Using the listing below, count the lines in which "Sorrento" appears; give the count alone.

== Source information ==

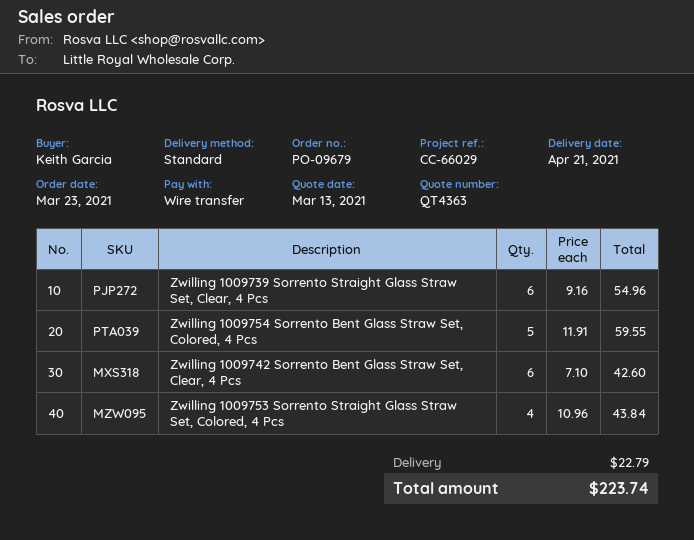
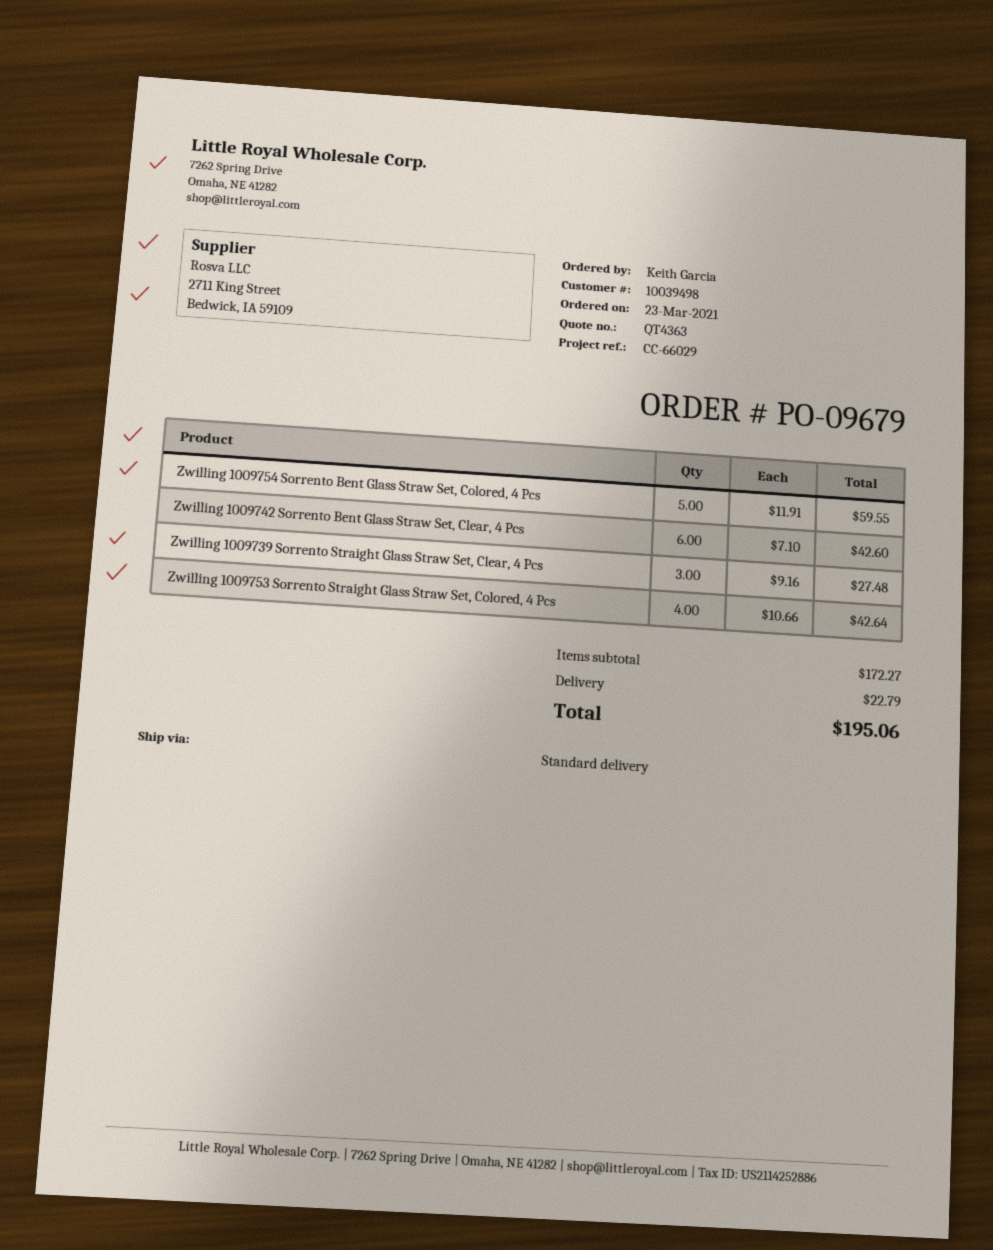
Zwilling 1009739 Sorrento Straight Glass Straw Set, Clear, 4 Pcs: 6 x 9.16 = 54.96 -> 3 x 9.16 = 27.48
Zwilling 1009753 Sorrento Straight Glass Straw Set, Colored, 4 Pcs: 4 x 10.96 = 43.84 -> 4 x 10.66 = 42.64
total: 223.74 -> 195.06

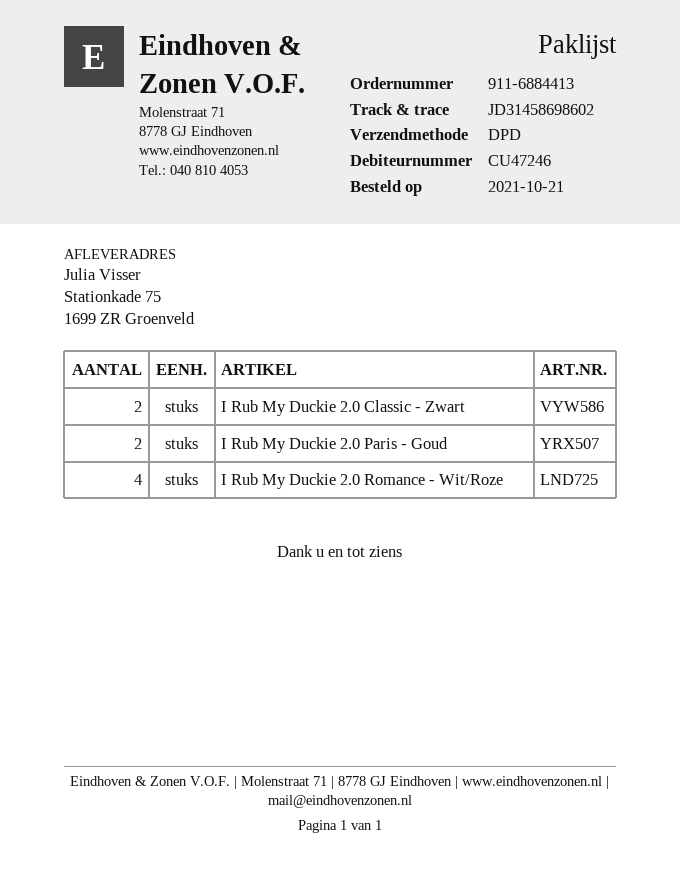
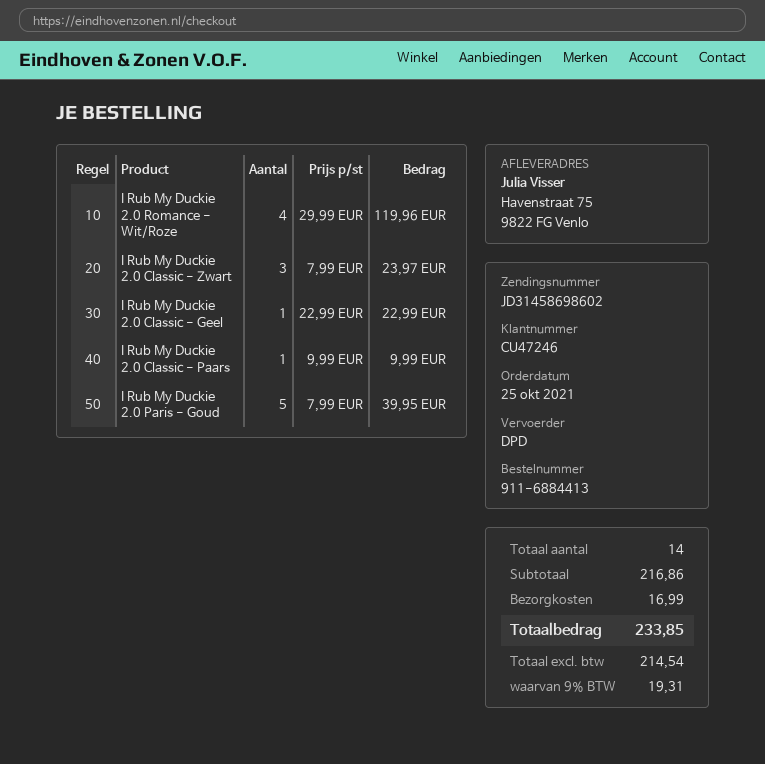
order date: 2021-10-21 -> 2021-10-25
ship to: Stationkade 75, 1699 ZR Groenveld -> Havenstraat 75, 9822 FG Venlo
I Rub My Duckie 2.0 Classic - Zwart: 2 -> 3
I Rub My Duckie 2.0 Paris - Goud: 2 -> 5
I Rub My Duckie 2.0 Classic - Geel: none -> 1
I Rub My Duckie 2.0 Classic - Paars: none -> 1

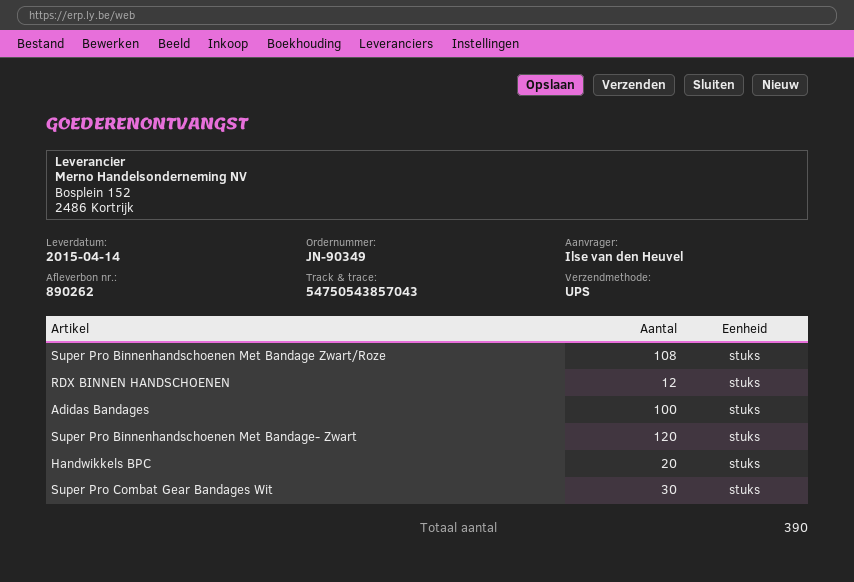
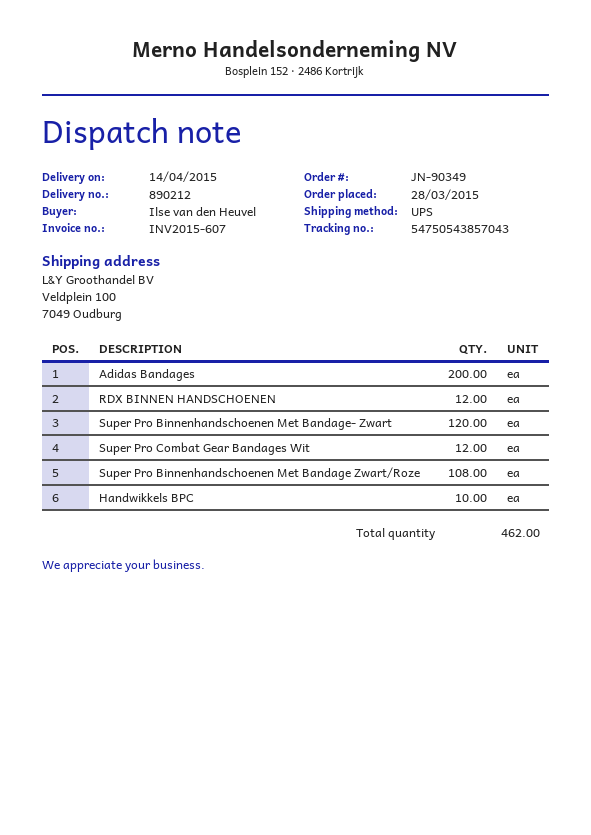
delivery note number: 890262 -> 890212
Adidas Bandages: 100 -> 200
Handwikkels BPC: 20 -> 10
Super Pro Combat Gear Bandages Wit: 30 -> 12
total quantity: 390 -> 462

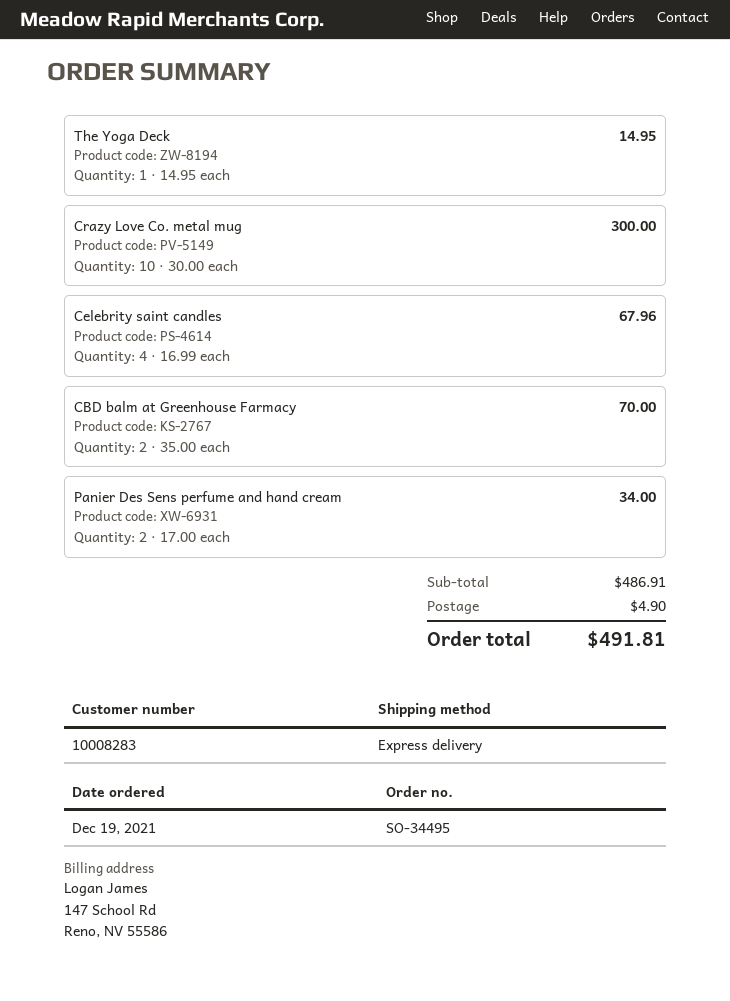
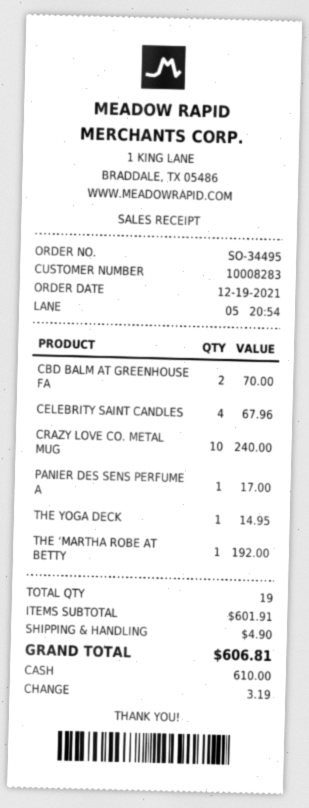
Crazy Love Co. metal mug: 10 for 300.00 -> 10 for 240.00
Panier Des Sens perfume and hand cream: 2 for 34.00 -> 1 for 17.00
THE ‘MARTHA ROBE AT BETTY: none -> 1 for 192.00
subtotal: 486.91 -> 601.91
total: 491.81 -> 606.81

===

Problem solution >> 2